• _What you have to do_:
Please report how many lines of the listing hold the word "subtotal". Add nothing to the number.

• _Extracted data_:
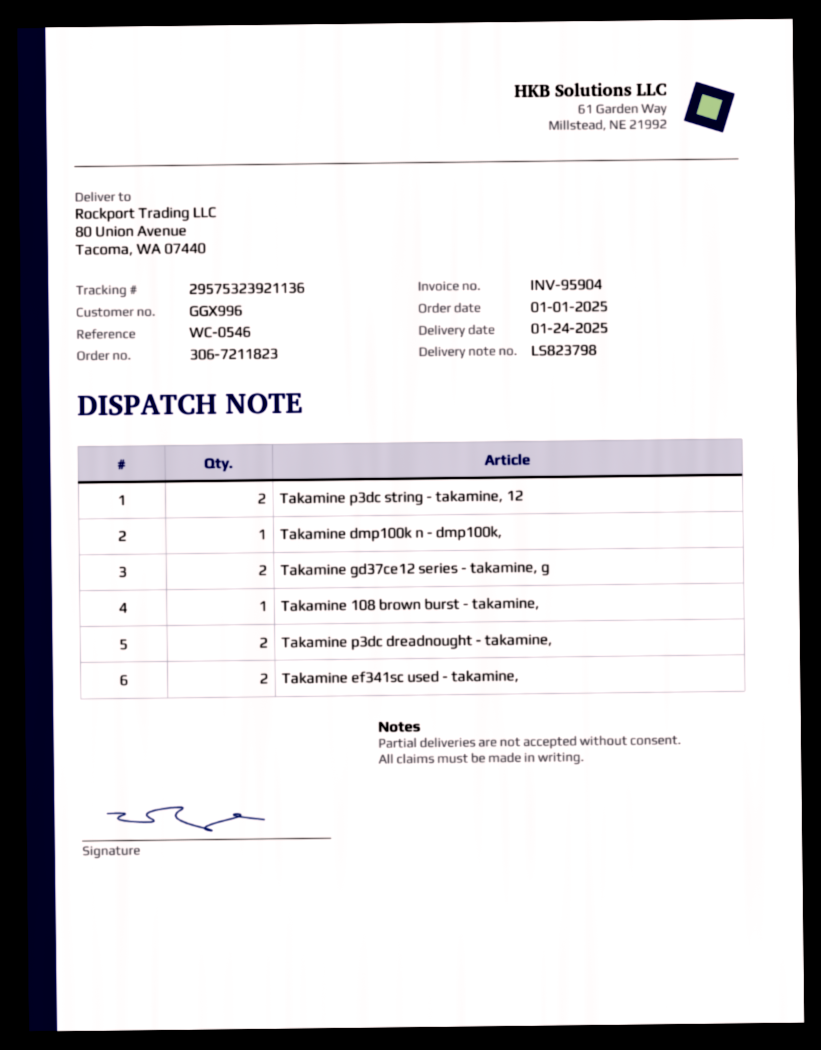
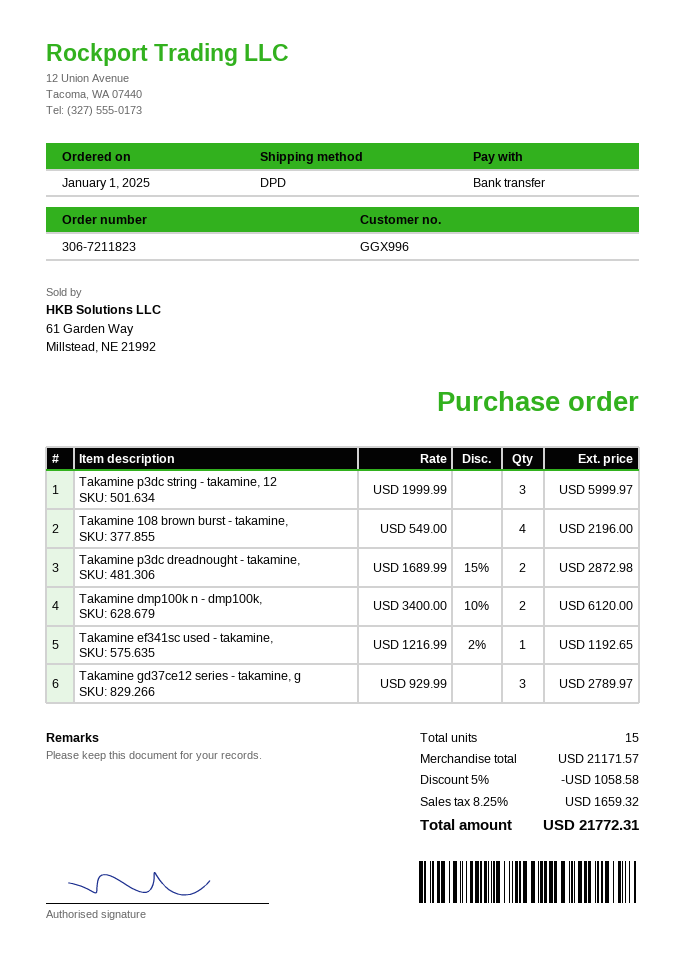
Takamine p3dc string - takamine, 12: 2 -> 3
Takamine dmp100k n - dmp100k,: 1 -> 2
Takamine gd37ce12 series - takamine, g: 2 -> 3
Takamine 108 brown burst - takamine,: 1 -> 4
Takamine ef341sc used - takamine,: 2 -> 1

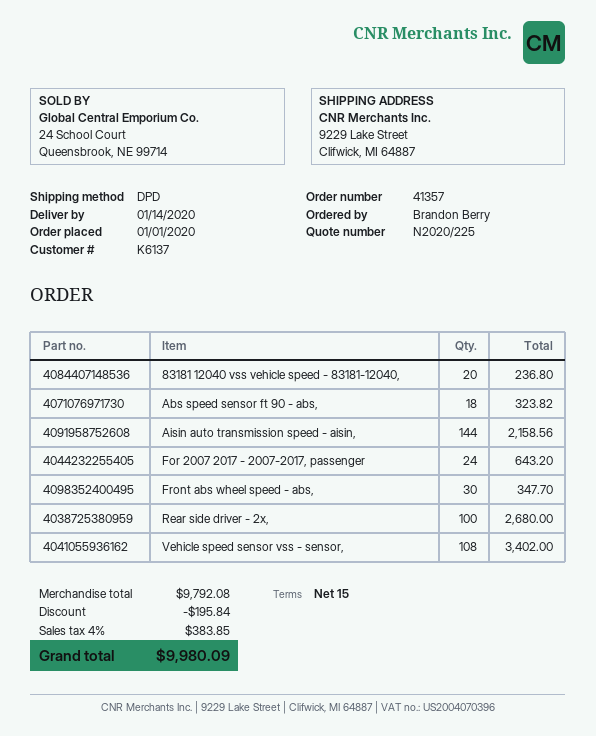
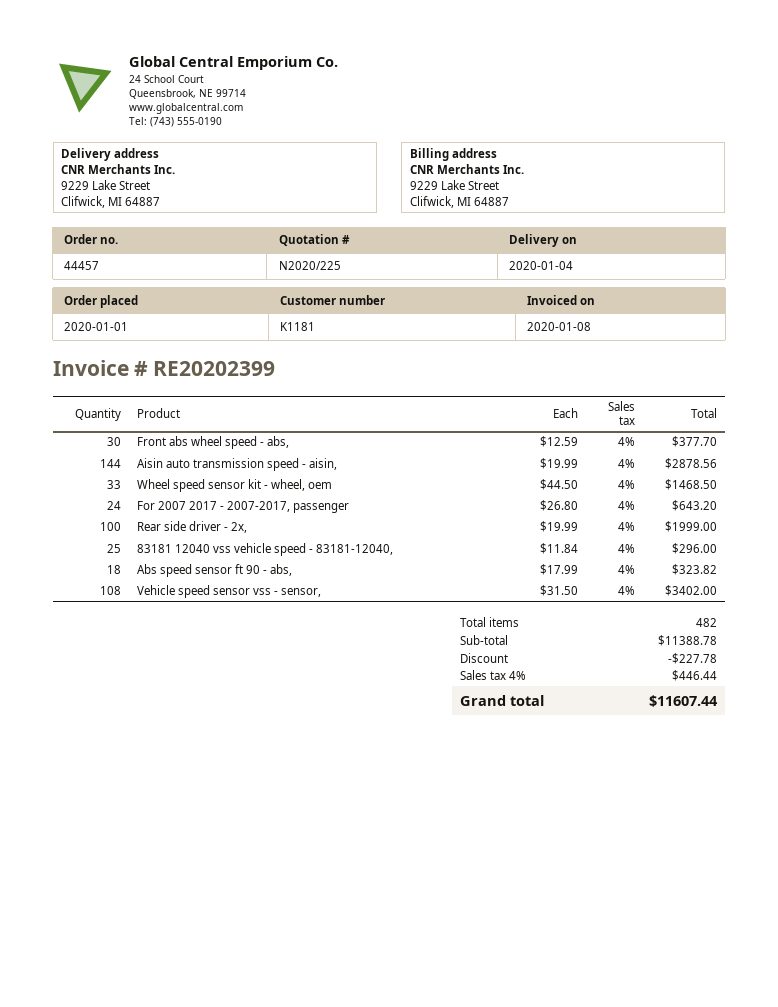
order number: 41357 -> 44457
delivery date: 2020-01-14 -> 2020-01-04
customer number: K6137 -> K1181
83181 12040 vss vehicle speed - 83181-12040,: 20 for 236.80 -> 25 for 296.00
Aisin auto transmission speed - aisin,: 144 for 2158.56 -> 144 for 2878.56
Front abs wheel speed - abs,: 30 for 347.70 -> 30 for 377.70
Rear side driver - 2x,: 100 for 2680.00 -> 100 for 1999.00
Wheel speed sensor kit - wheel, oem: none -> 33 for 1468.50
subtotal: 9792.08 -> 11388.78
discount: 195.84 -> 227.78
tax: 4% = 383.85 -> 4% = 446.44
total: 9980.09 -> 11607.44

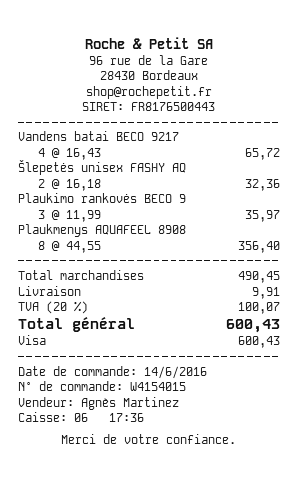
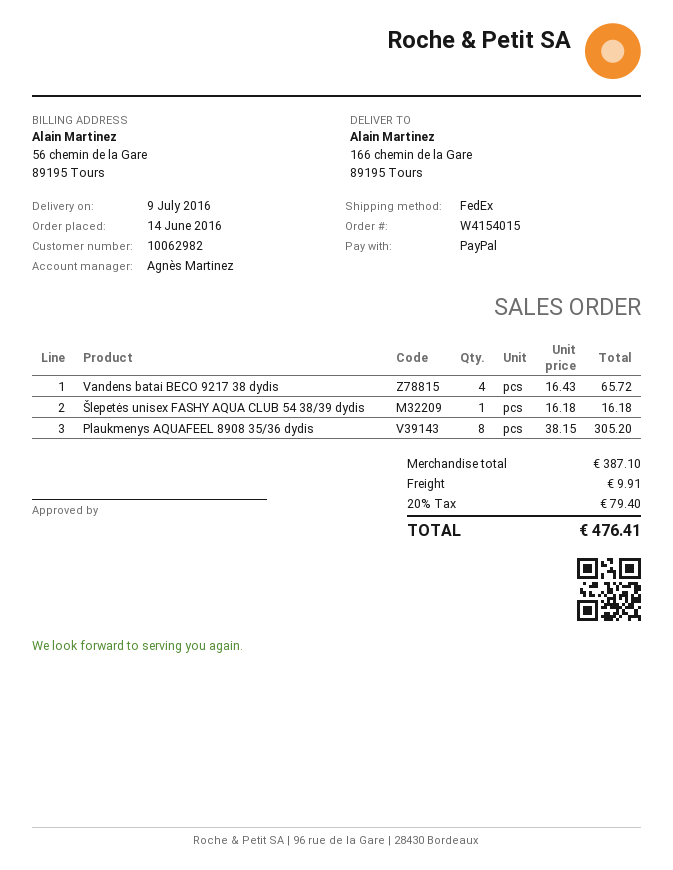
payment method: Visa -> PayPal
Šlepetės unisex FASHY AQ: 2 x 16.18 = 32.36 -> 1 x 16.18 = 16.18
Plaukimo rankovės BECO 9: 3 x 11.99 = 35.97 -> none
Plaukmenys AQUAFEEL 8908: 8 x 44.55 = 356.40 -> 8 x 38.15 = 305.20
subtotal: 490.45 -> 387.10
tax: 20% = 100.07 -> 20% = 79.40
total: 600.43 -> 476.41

• _Finished exercise_:
2